HOW TO COMPLETE THIS TASK — The entries must be set down again word for word; no pictures belong in the copy.

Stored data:
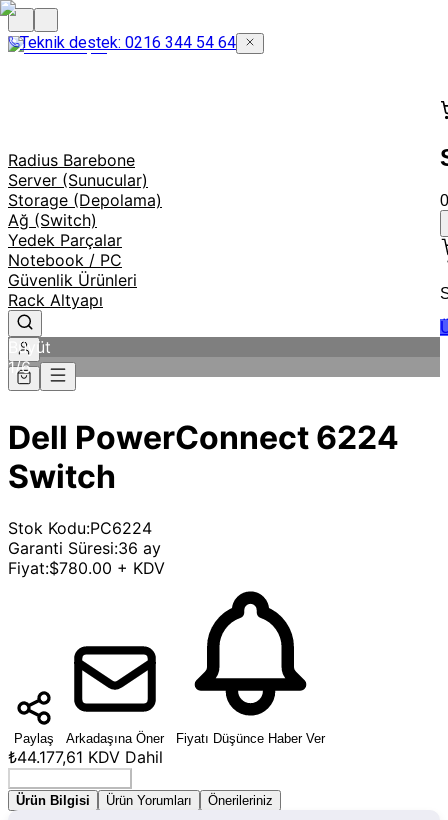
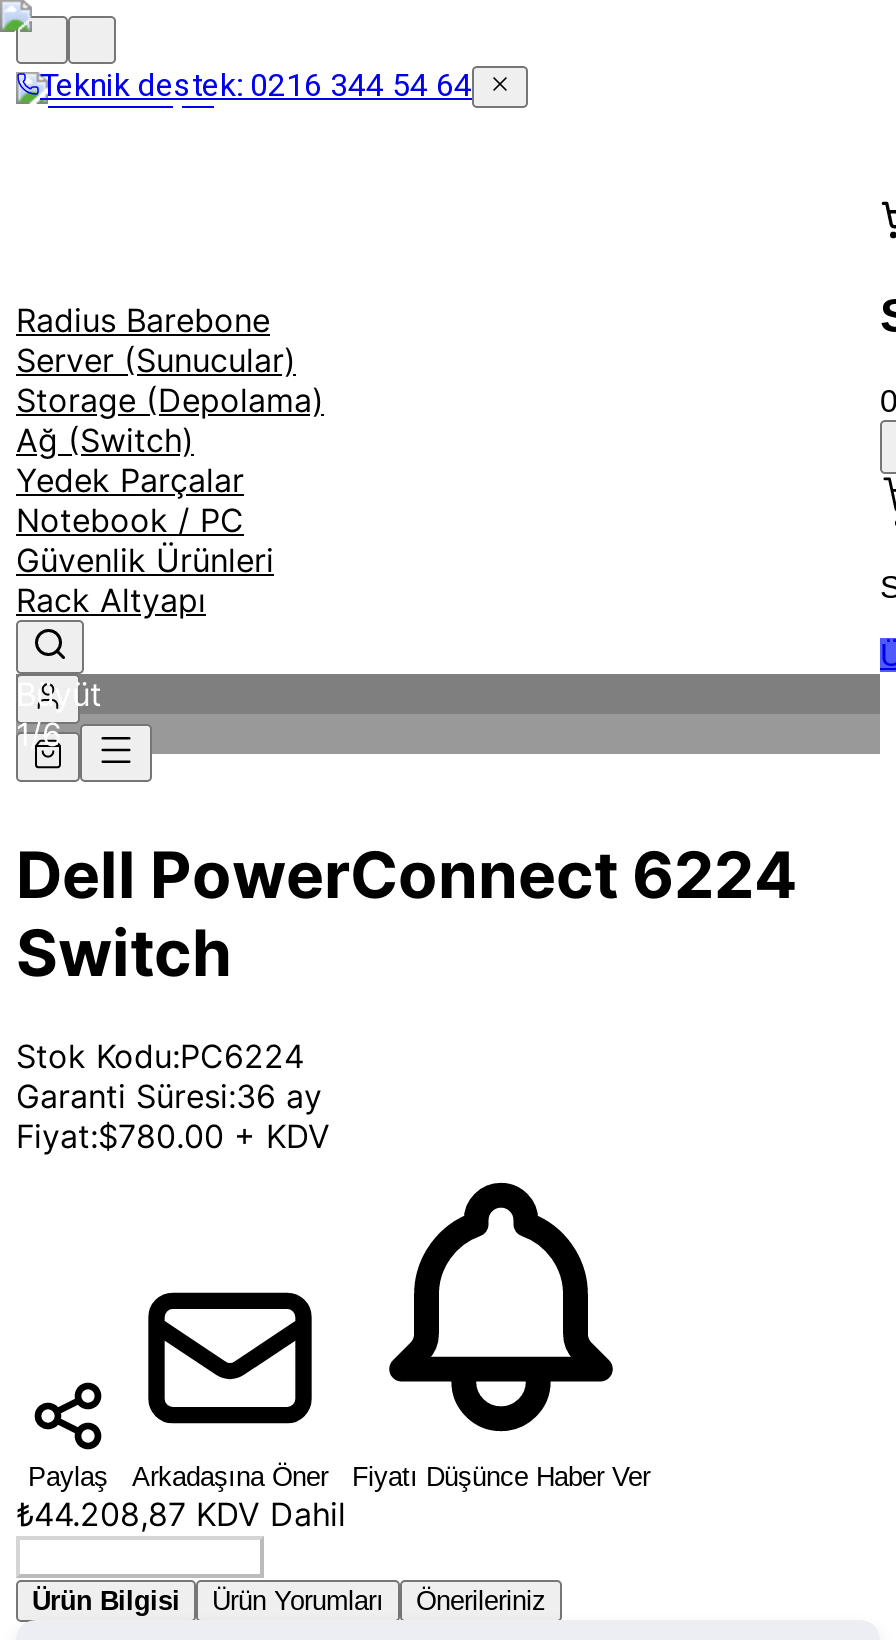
- ₺44.177,61 KDV Dahil
+ ₺44.208,87 KDV Dahil
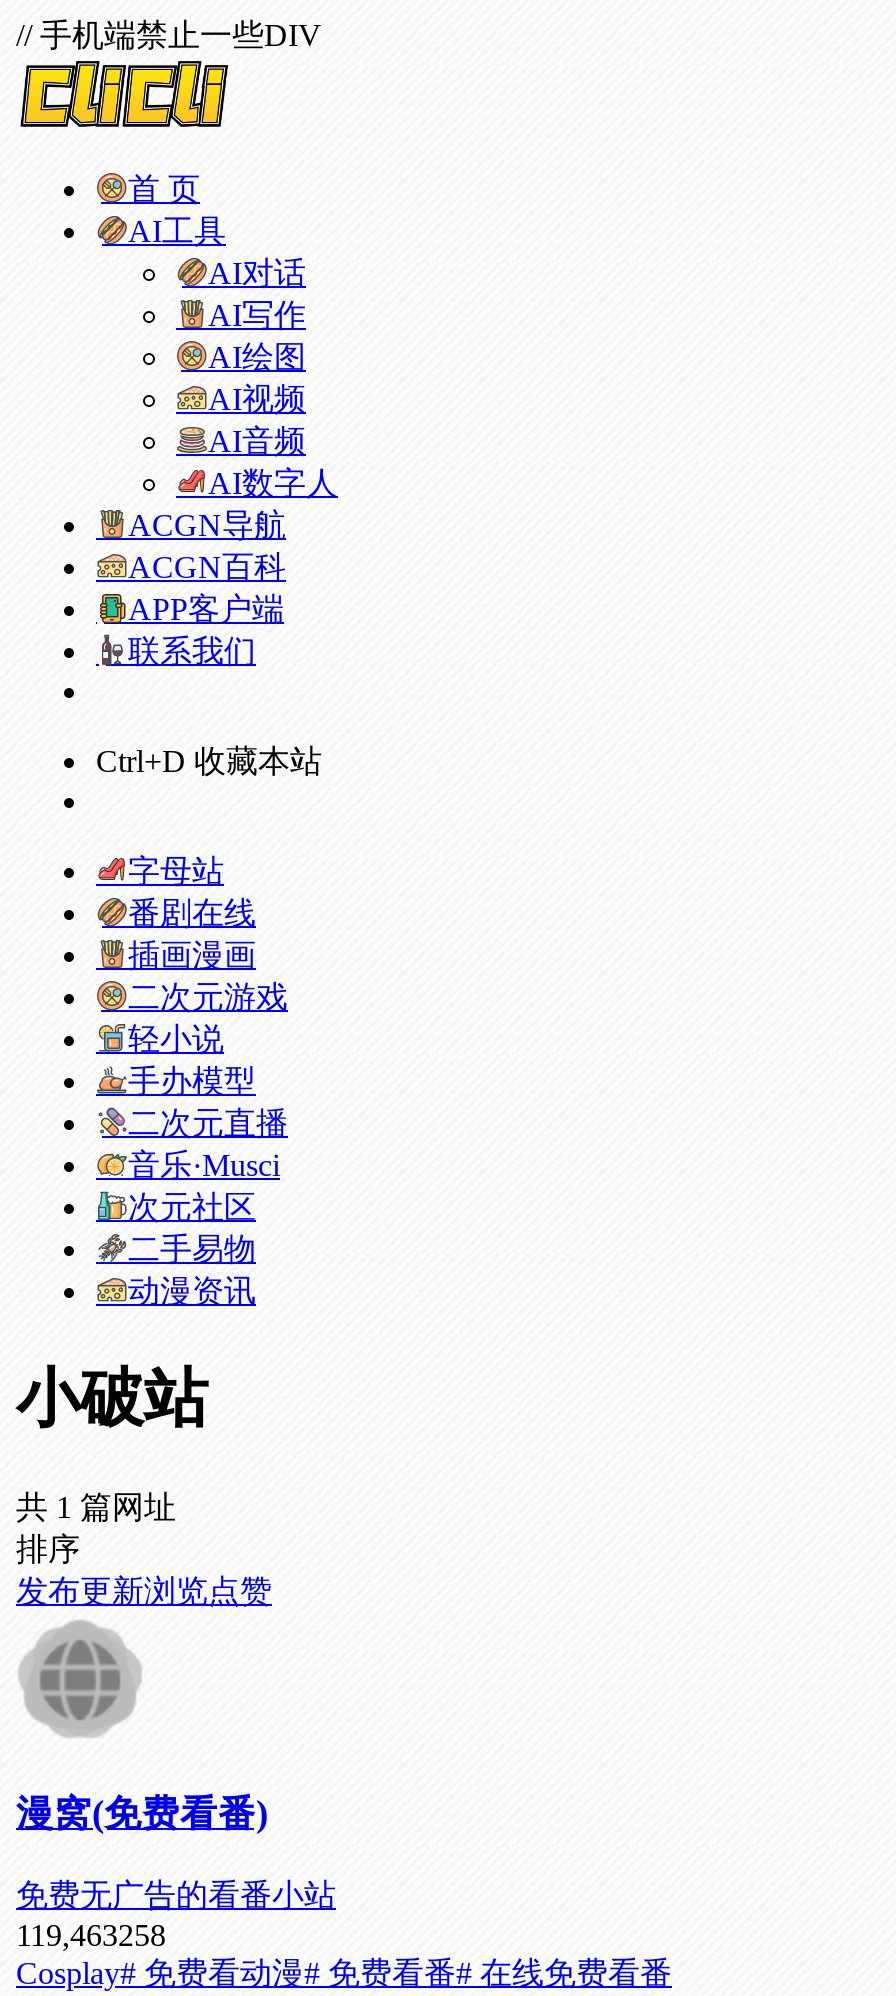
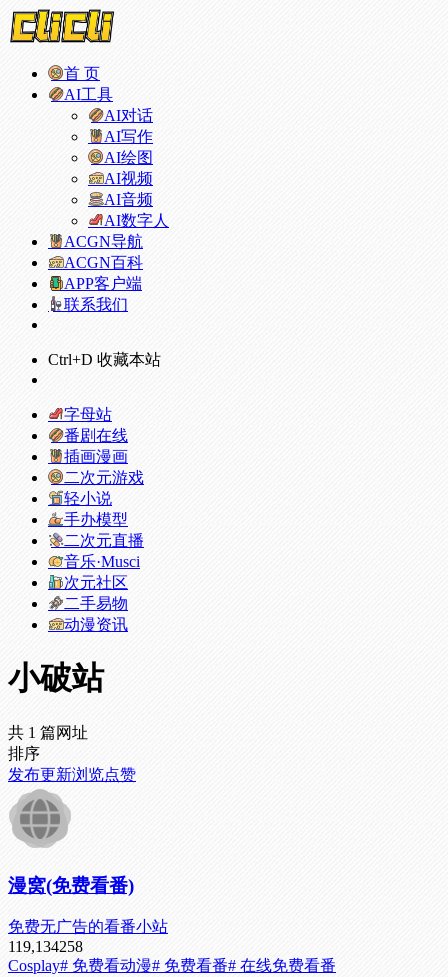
- // 手机端禁止一些DIV

- 119,463258
+ 119,134258
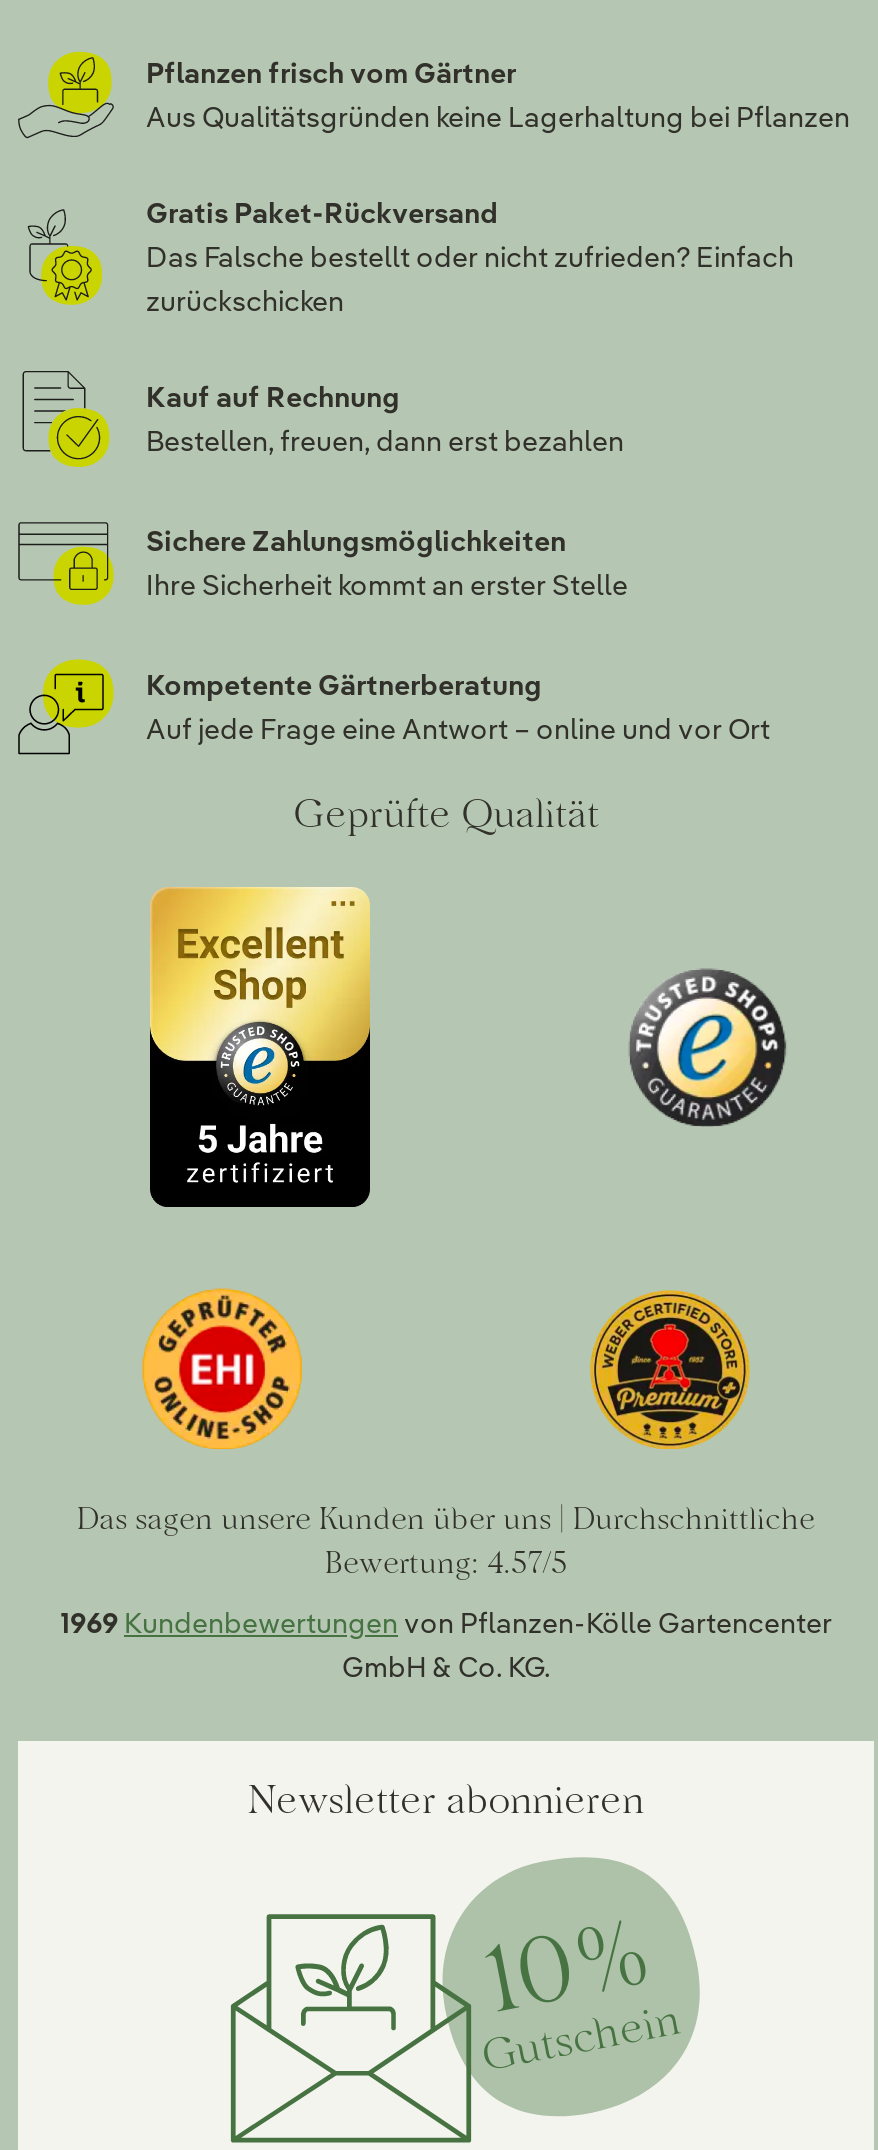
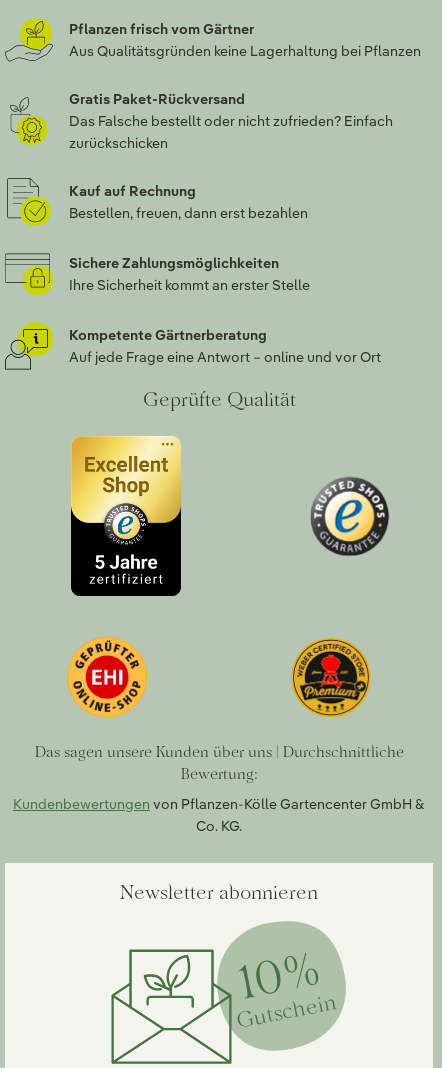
- Bewertung: 4.57/5
+ Bewertung:

- 1969 Kundenbewertungen von Pflanzen-Kölle Gartencenter
- GmbH & Co. KG.
+ Kundenbewertungen von Pflanzen-Kölle Gartencenter GmbH &
+ Co. KG.
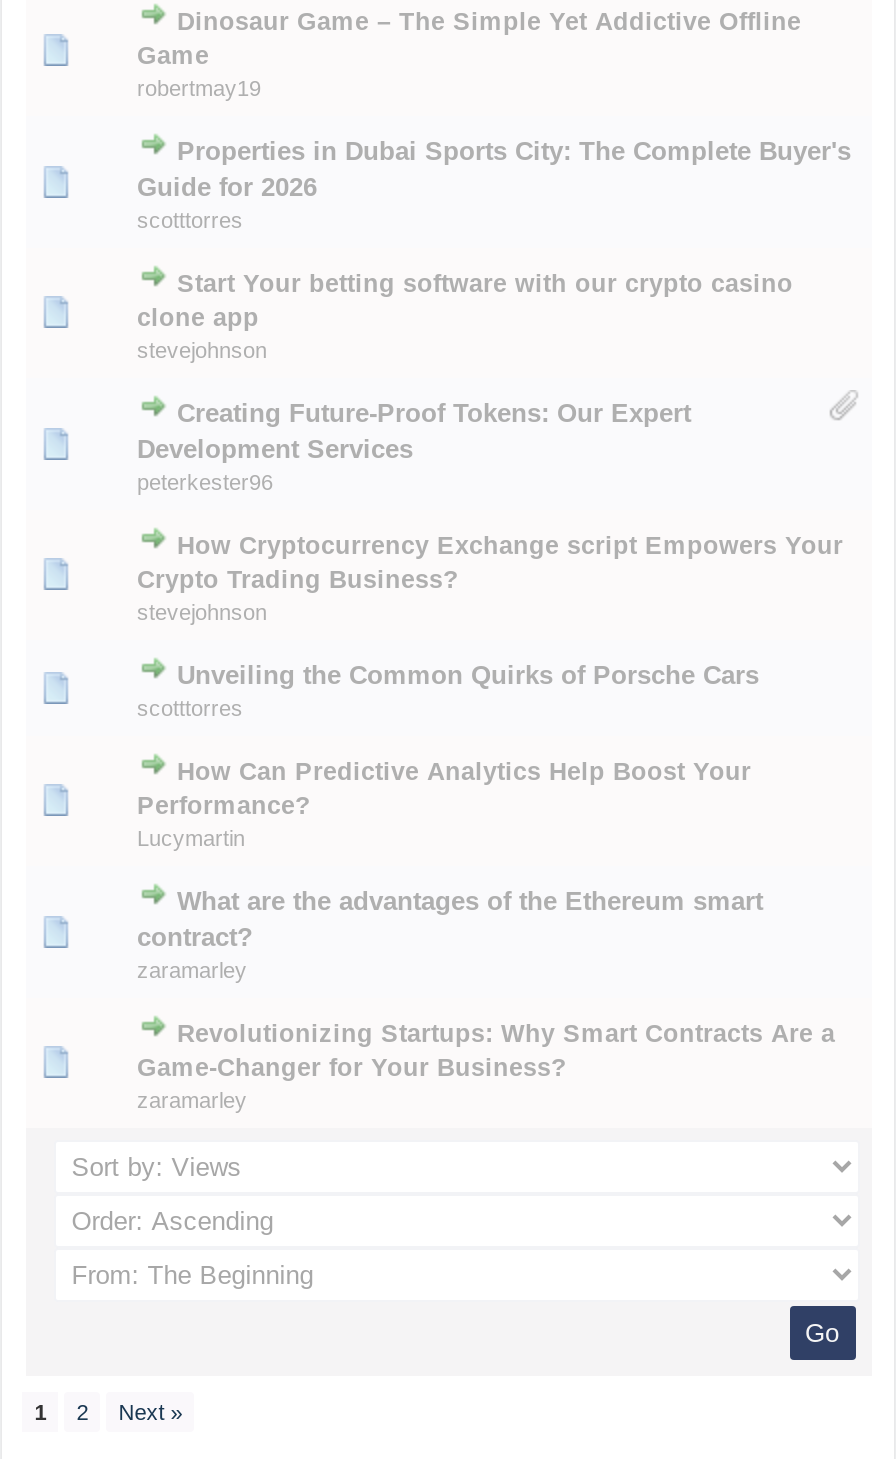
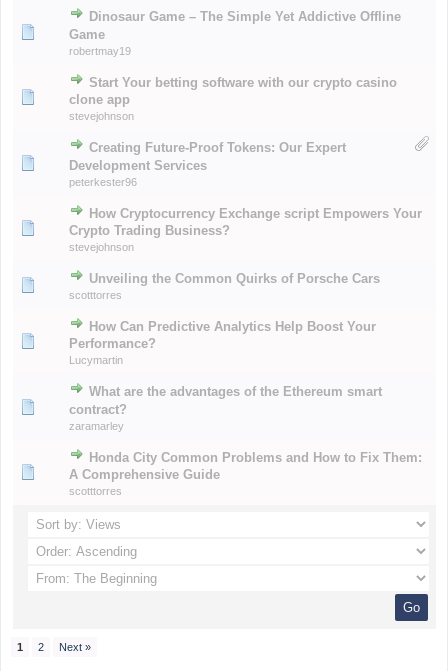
- Properties in Dubai Sports City: The Complete Buyer's
- Guide for 2026
- scotttorres

- Revolutionizing Startups: Why Smart Contracts Are a
- Game-Changer for Your Business?
- zaramarley
+ Honda City Common Problems and How to Fix Them:
+ A Comprehensive Guide
+ scotttorres
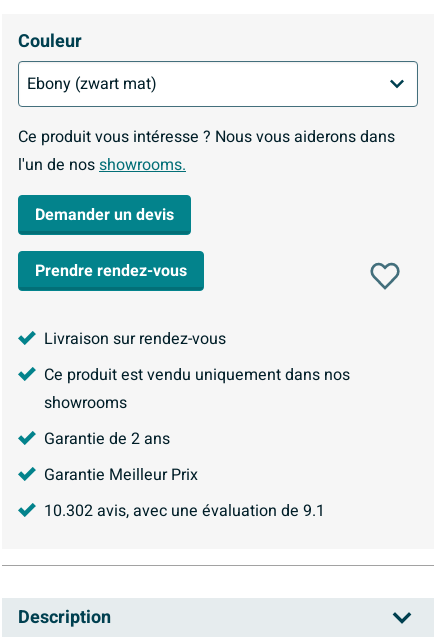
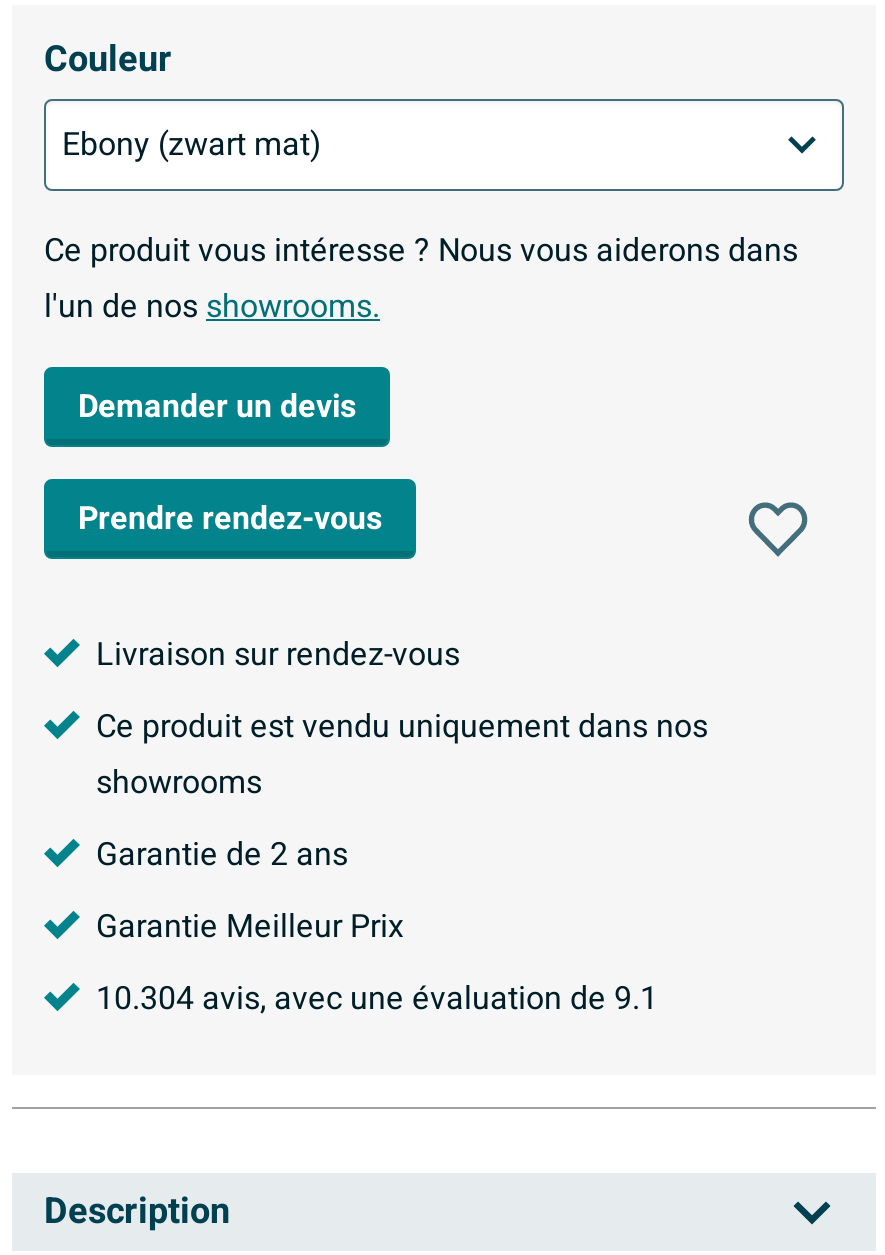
- 10.302 avis, avec une évaluation de 9.1
+ 10.304 avis, avec une évaluation de 9.1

RESULT OF THIS TASK —
- ₺44.177,61 KDV Dahil
+ ₺44.208,87 KDV Dahil
- // 手机端禁止一些DIV

- 119,463258
+ 119,134258
- Bewertung: 4.57/5
+ Bewertung:

- 1969 Kundenbewertungen von Pflanzen-Kölle Gartencenter
- GmbH & Co. KG.
+ Kundenbewertungen von Pflanzen-Kölle Gartencenter GmbH &
+ Co. KG.
- Properties in Dubai Sports City: The Complete Buyer's
- Guide for 2026
- scotttorres

- Revolutionizing Startups: Why Smart Contracts Are a
- Game-Changer for Your Business?
- zaramarley
+ Honda City Common Problems and How to Fix Them:
+ A Comprehensive Guide
+ scotttorres
- 10.302 avis, avec une évaluation de 9.1
+ 10.304 avis, avec une évaluation de 9.1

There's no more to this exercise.